EXERCISE DETAILS: Look below for the line holding "(169, 689) none" and the line holding "(669, 580) none". Repeat those two and everything between, exactly.

TASK INPUT:
----------

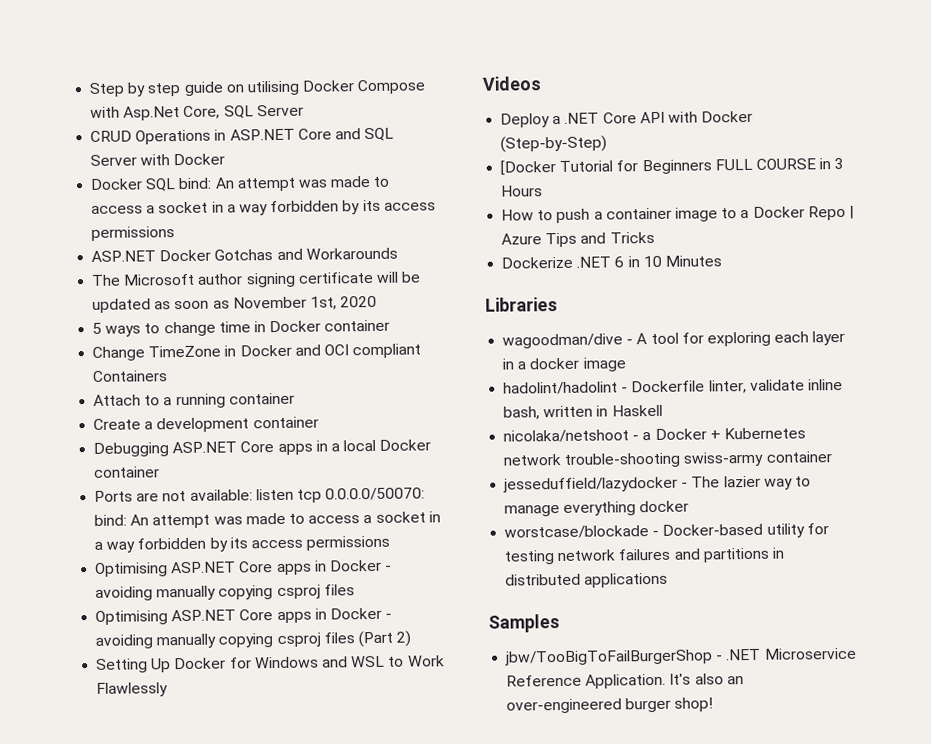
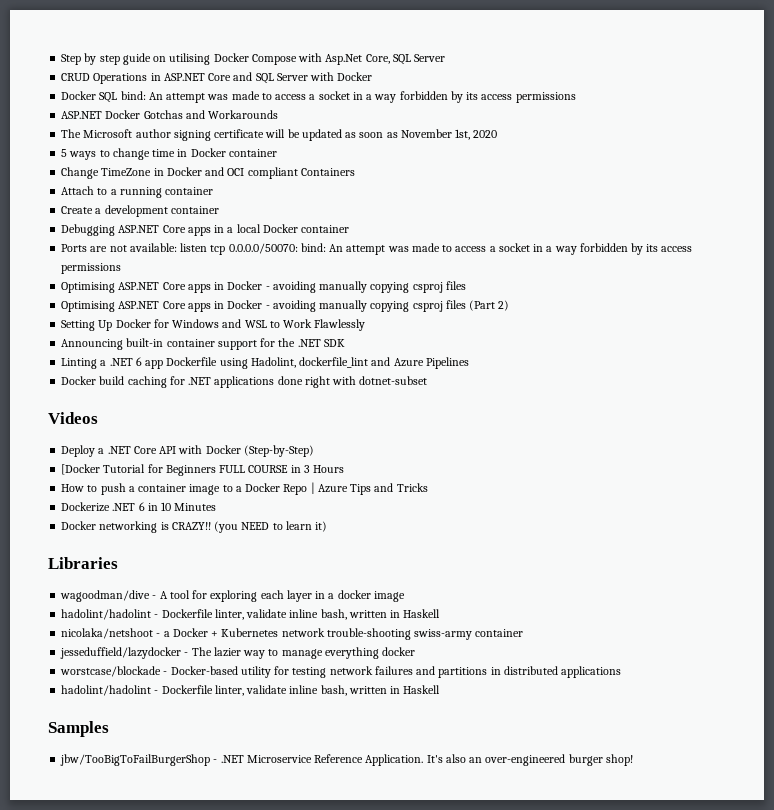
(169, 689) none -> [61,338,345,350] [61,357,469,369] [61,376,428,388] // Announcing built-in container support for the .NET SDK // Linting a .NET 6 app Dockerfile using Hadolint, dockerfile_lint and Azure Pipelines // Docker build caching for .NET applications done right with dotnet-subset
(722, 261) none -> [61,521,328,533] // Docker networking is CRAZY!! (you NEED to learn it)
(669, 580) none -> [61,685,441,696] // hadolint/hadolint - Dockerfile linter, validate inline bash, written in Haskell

----------

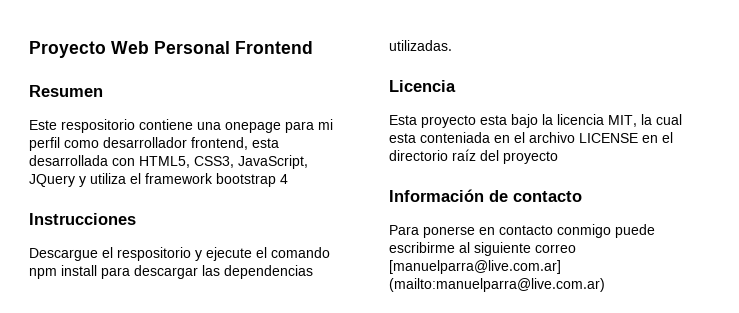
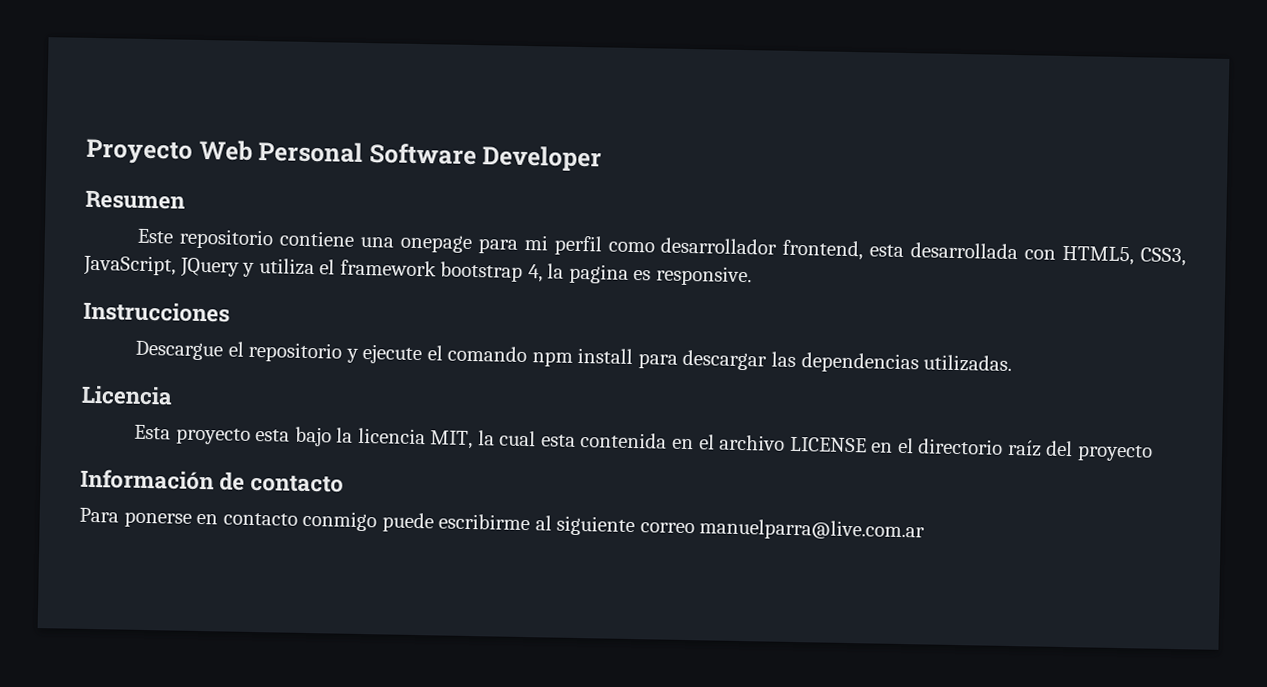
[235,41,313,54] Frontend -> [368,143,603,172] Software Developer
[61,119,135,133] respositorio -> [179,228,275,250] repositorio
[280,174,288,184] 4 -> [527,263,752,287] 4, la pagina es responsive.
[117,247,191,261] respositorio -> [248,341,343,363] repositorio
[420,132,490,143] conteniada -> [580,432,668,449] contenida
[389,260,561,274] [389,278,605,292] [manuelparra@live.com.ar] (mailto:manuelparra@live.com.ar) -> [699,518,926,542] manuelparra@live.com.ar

----------

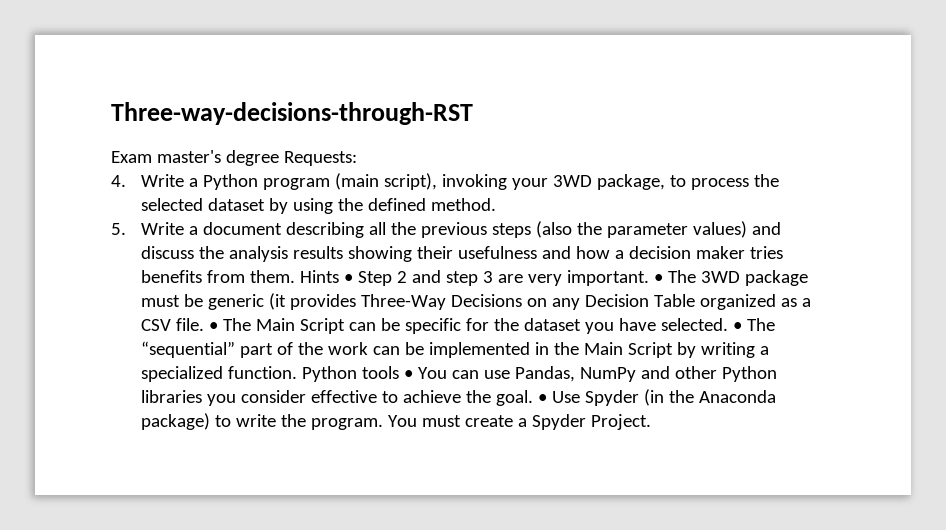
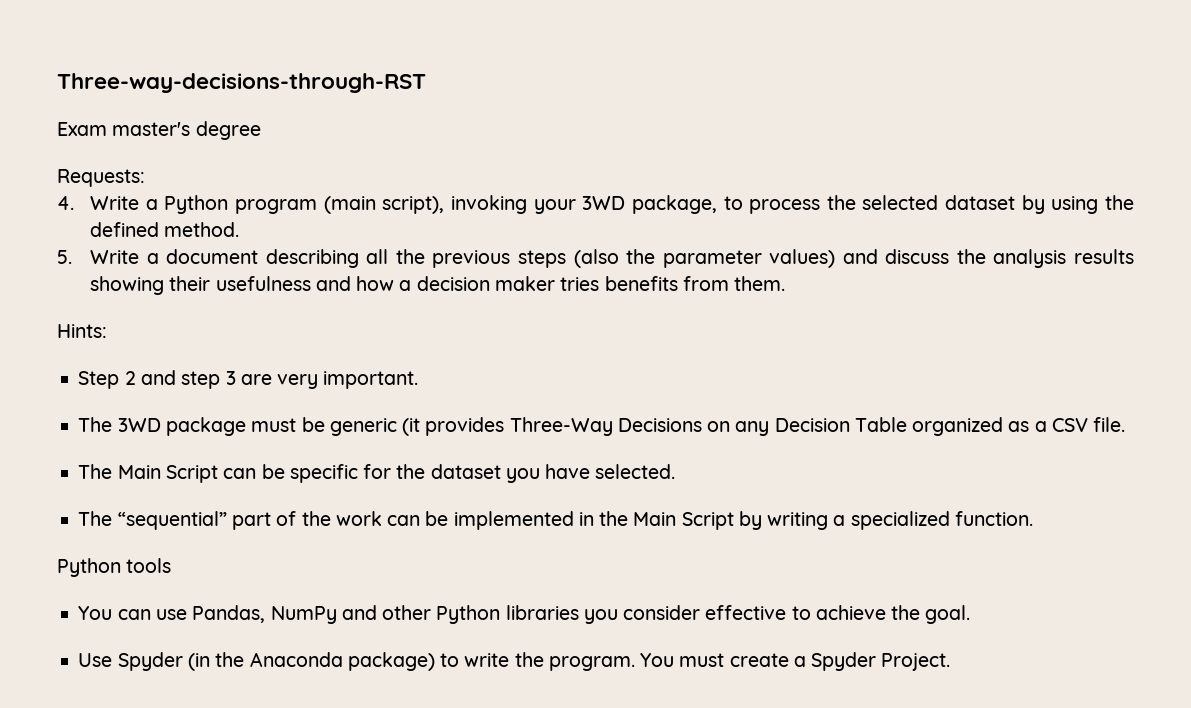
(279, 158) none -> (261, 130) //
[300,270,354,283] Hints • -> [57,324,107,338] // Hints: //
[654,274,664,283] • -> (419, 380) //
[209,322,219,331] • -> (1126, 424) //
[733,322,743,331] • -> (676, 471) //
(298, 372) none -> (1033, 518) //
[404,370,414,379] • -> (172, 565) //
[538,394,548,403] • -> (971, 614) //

----------

PROBLEM SOLUTION:
(169, 689) none -> [61,338,345,350] [61,357,469,369] [61,376,428,388] // Announcing built-in container support for the .NET SDK // Linting a .NET 6 app Dockerfile using Hadolint, dockerfile_lint and Azure Pipelines // Docker build caching for .NET applications done right with dotnet-subset
(722, 261) none -> [61,521,328,533] // Docker networking is CRAZY!! (you NEED to learn it)
(669, 580) none -> [61,685,441,696] // hadolint/hadolint - Dockerfile linter, validate inline bash, written in Haskell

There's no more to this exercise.